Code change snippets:
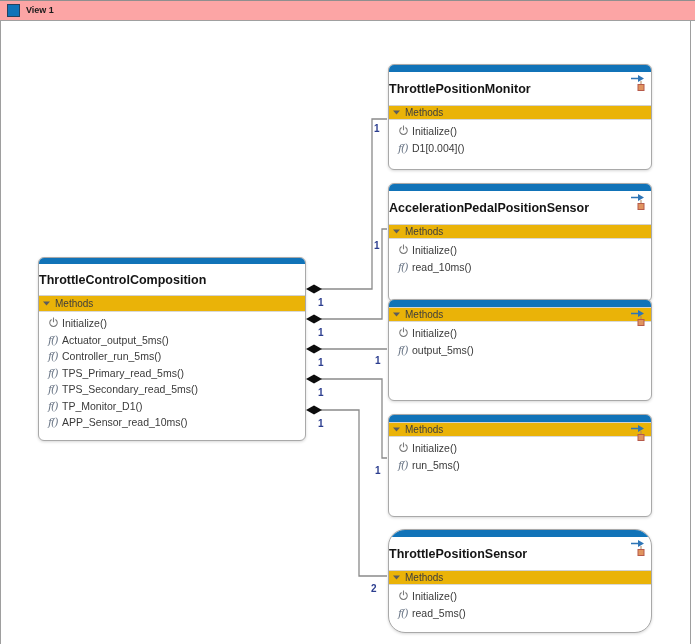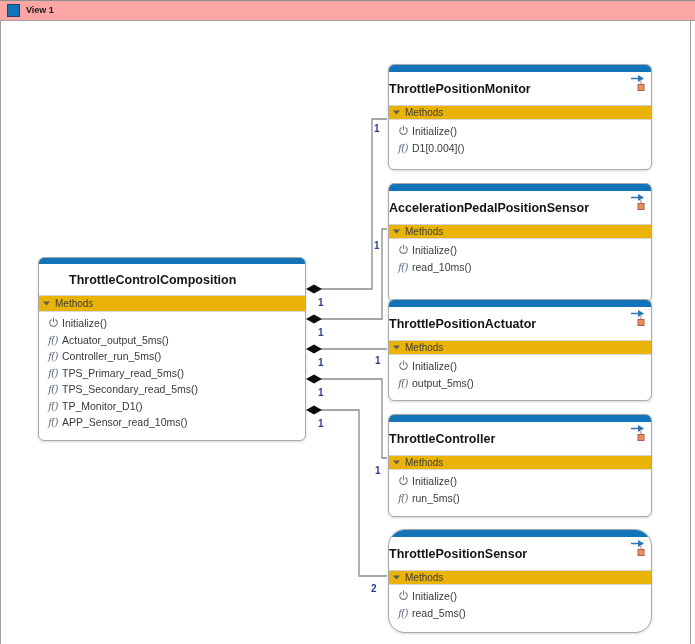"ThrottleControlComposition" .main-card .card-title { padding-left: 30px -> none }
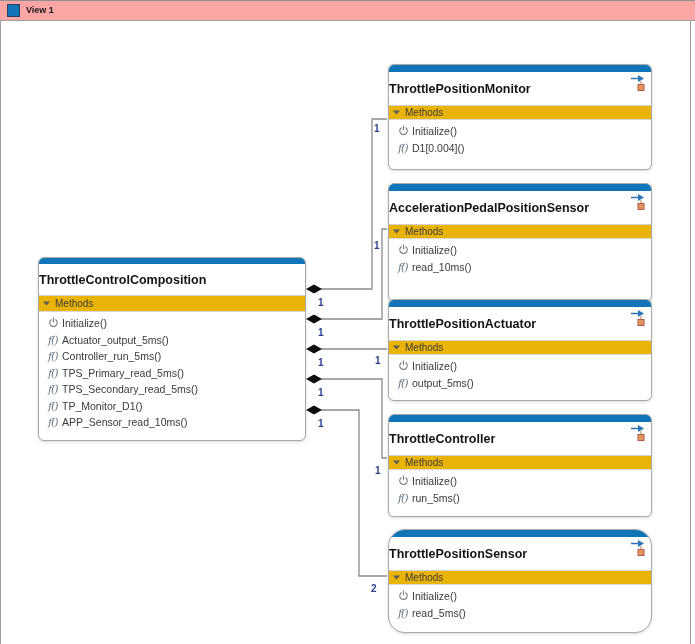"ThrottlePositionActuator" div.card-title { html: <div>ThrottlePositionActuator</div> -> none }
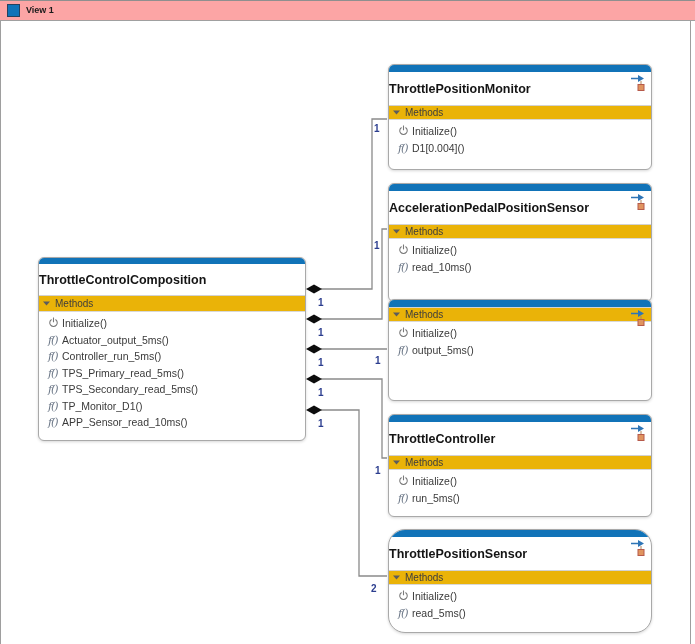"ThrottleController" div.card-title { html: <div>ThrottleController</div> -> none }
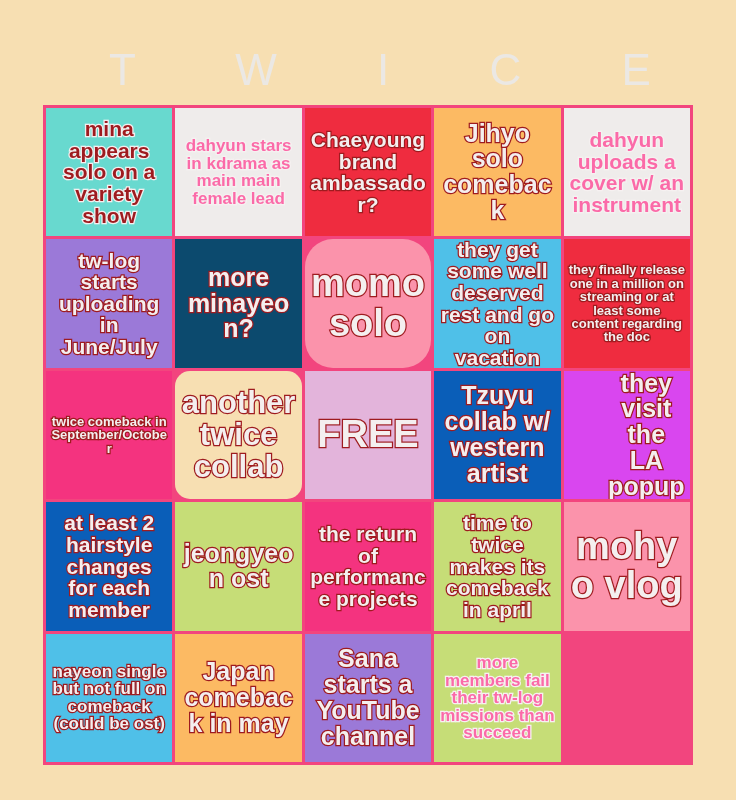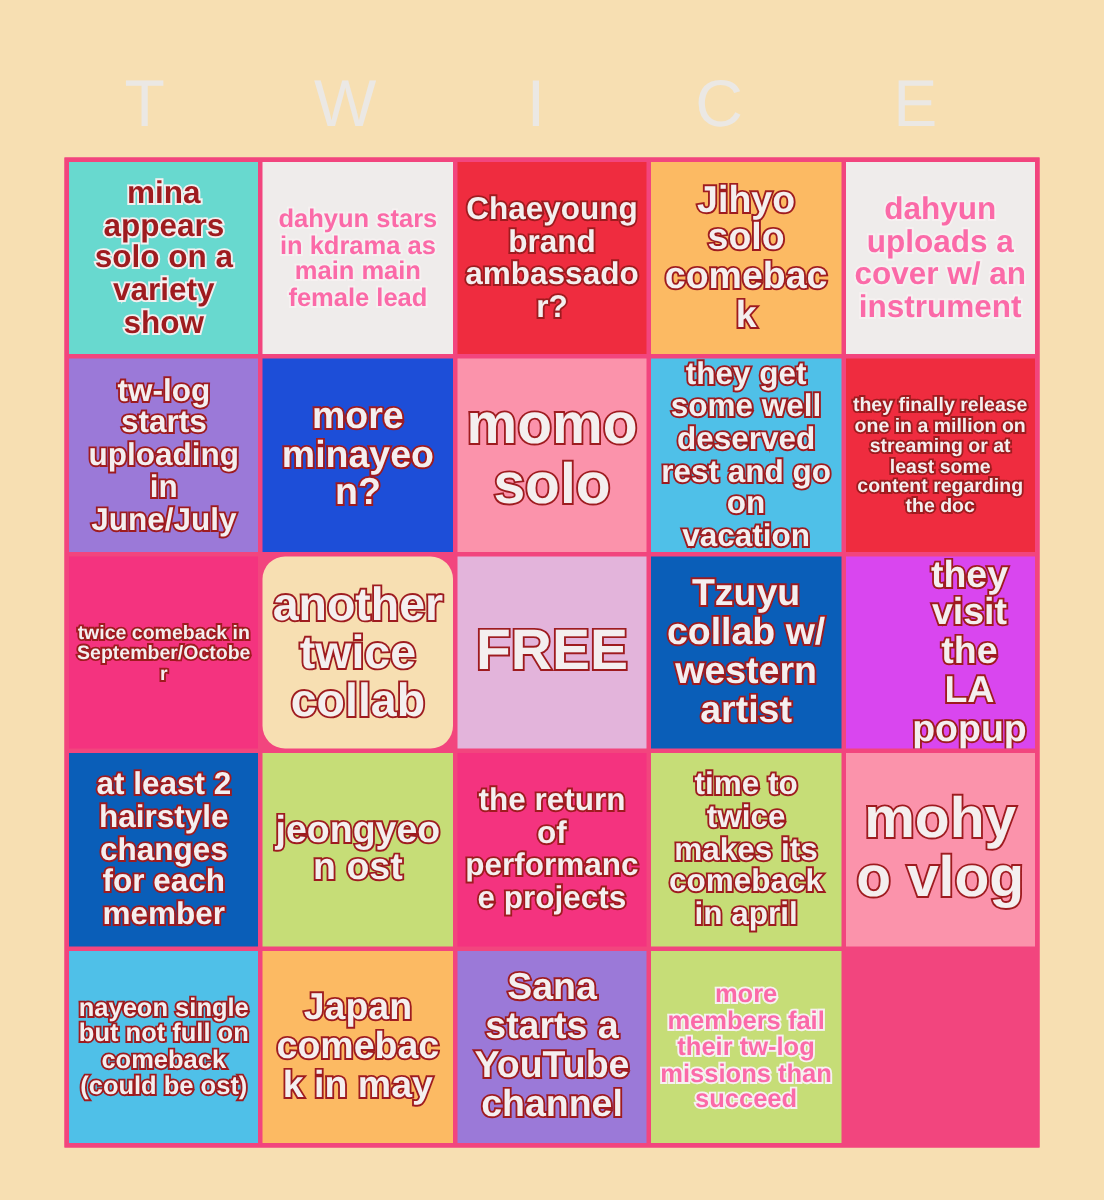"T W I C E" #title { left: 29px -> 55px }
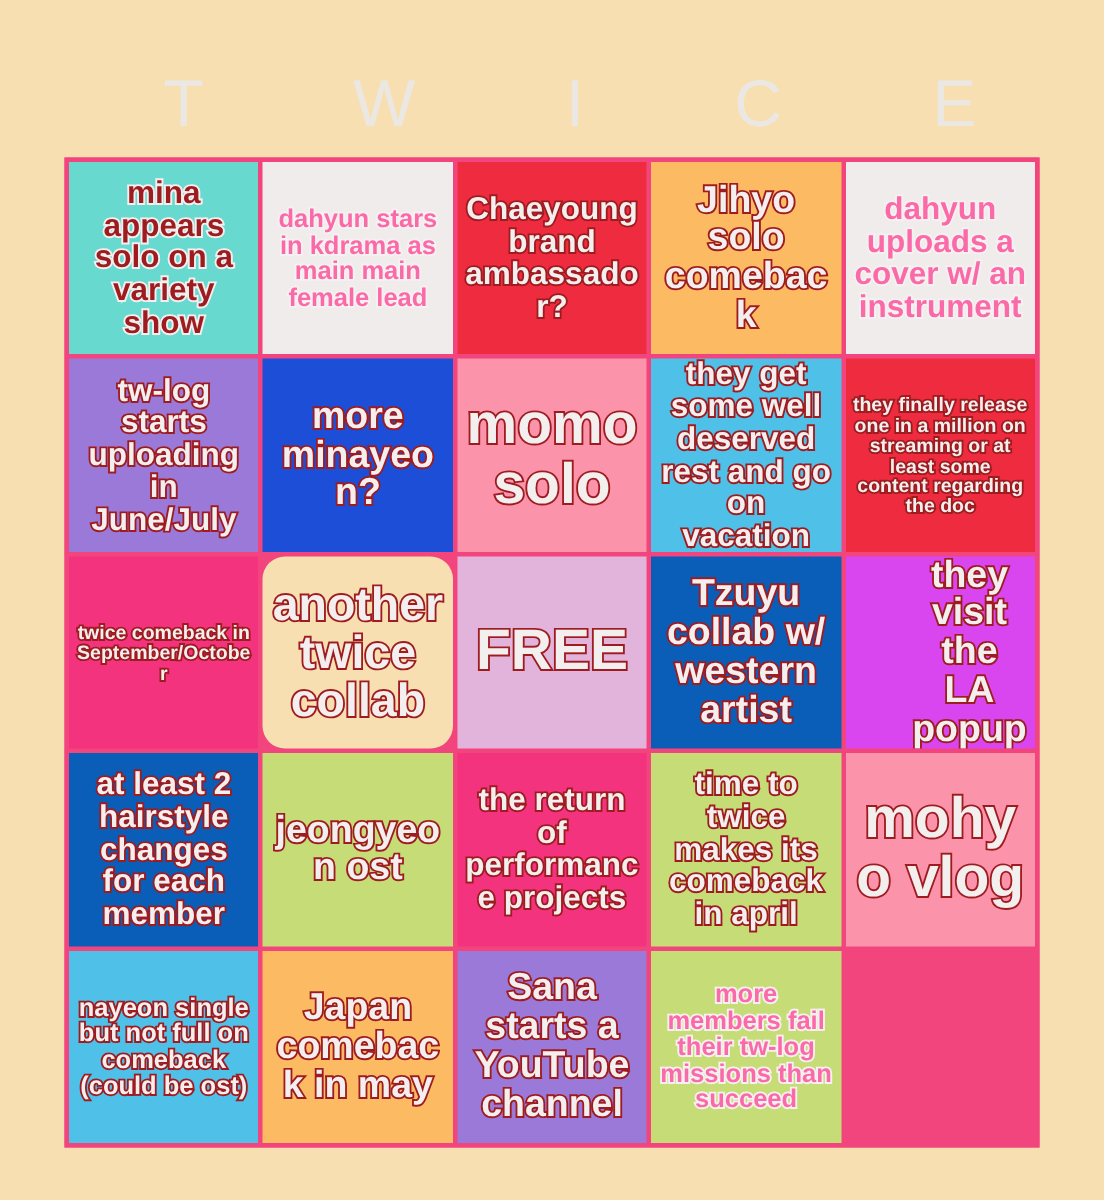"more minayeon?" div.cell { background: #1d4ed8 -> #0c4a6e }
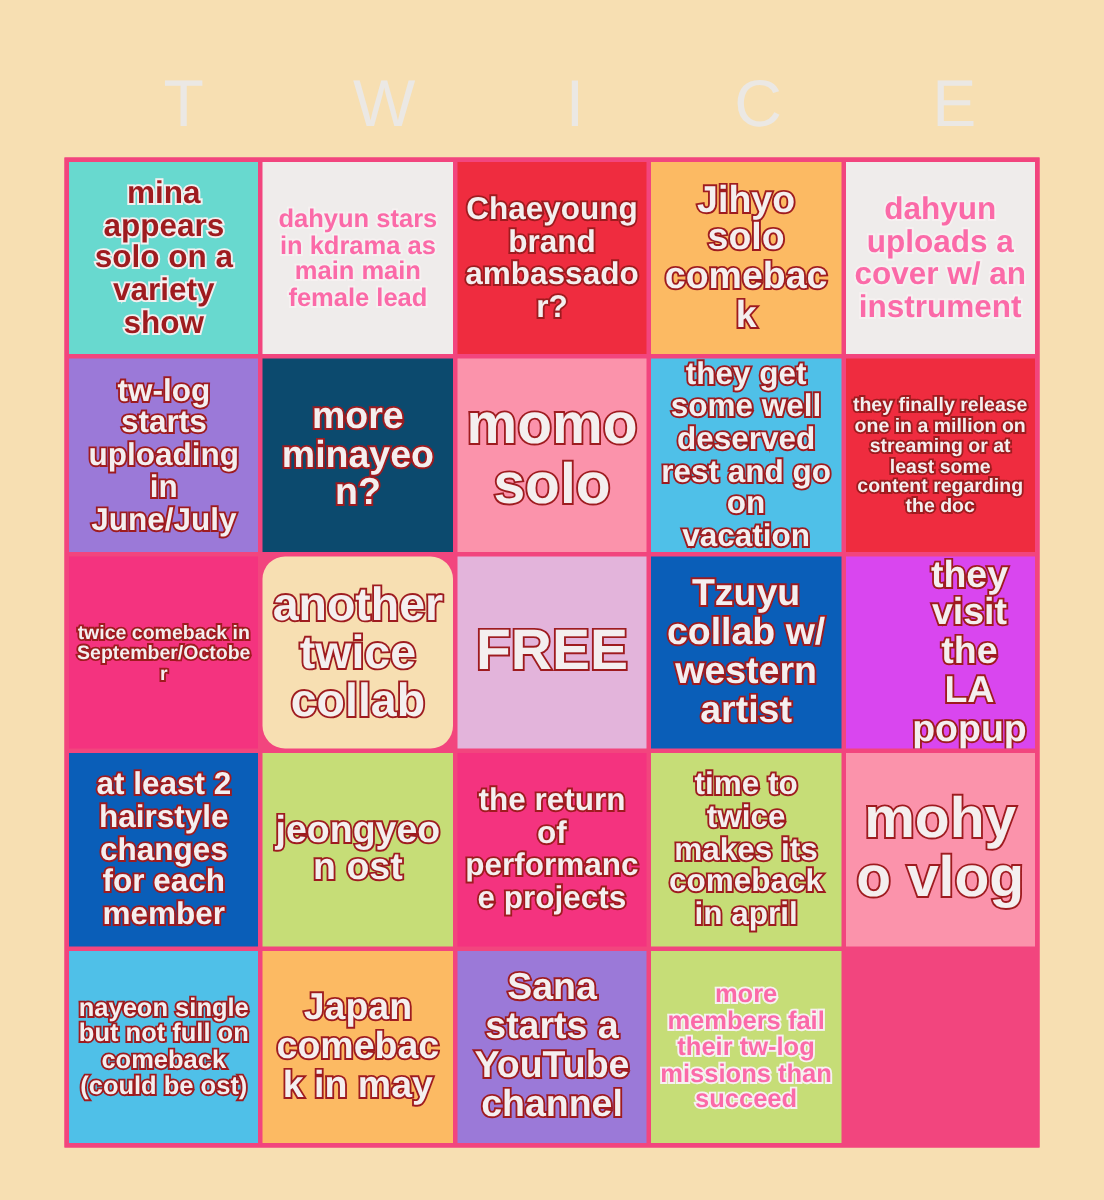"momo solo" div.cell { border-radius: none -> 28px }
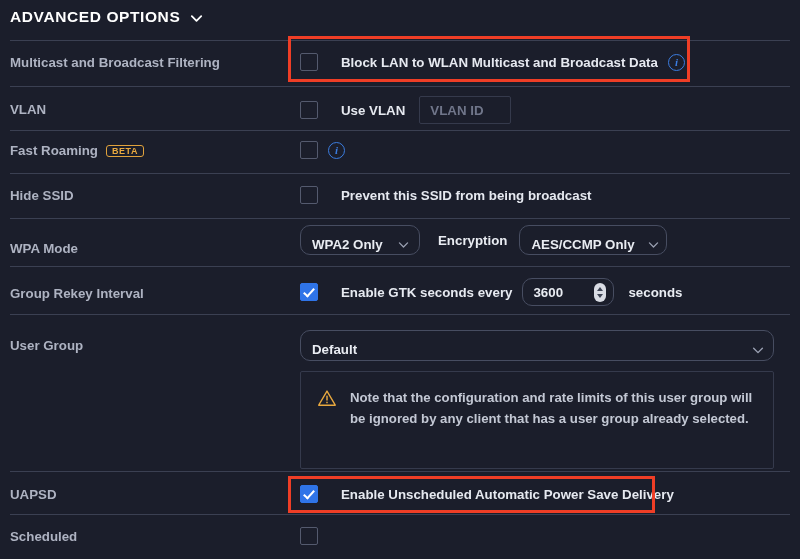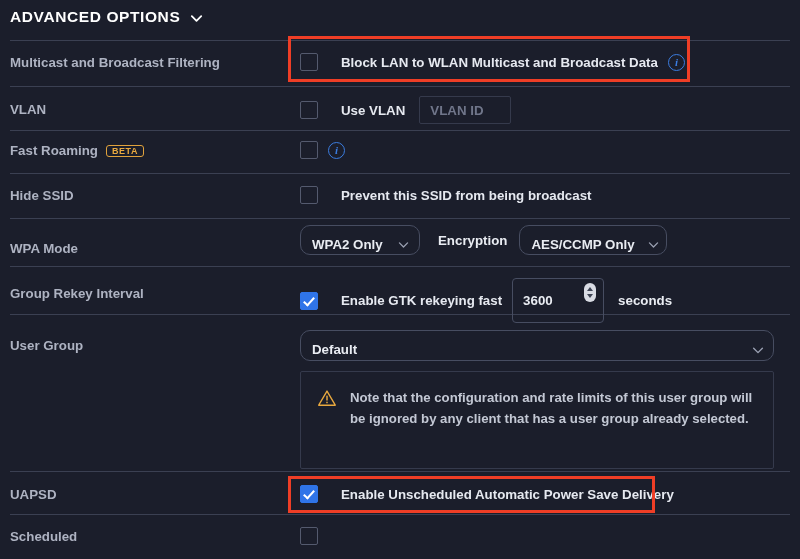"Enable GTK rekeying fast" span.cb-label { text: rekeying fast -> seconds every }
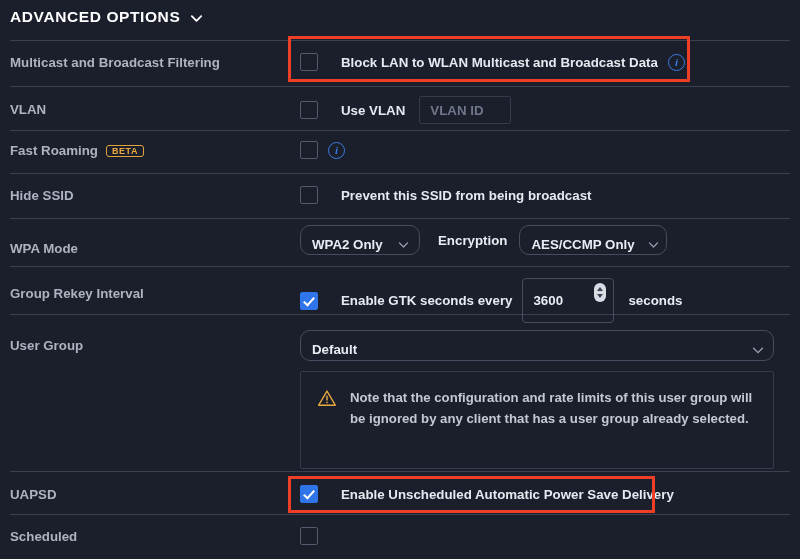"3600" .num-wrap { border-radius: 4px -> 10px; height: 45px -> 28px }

**Exercise instructions**
Leave the pictures out, then print every entry exactly as it reads.

**Result of this exercise**
"ThrottleControlComposition" .main-card .card-title { padding-left: 30px -> none }
"ThrottlePositionActuator" div.card-title { html: <div>ThrottlePositionActuator</div> -> none }
"ThrottleController" div.card-title { html: <div>ThrottleController</div> -> none }
"T W I C E" #title { left: 29px -> 55px }
"more minayeon?" div.cell { background: #1d4ed8 -> #0c4a6e }
"momo solo" div.cell { border-radius: none -> 28px }
"Enable GTK rekeying fast" span.cb-label { text: rekeying fast -> seconds every }
"3600" .num-wrap { border-radius: 4px -> 10px; height: 45px -> 28px }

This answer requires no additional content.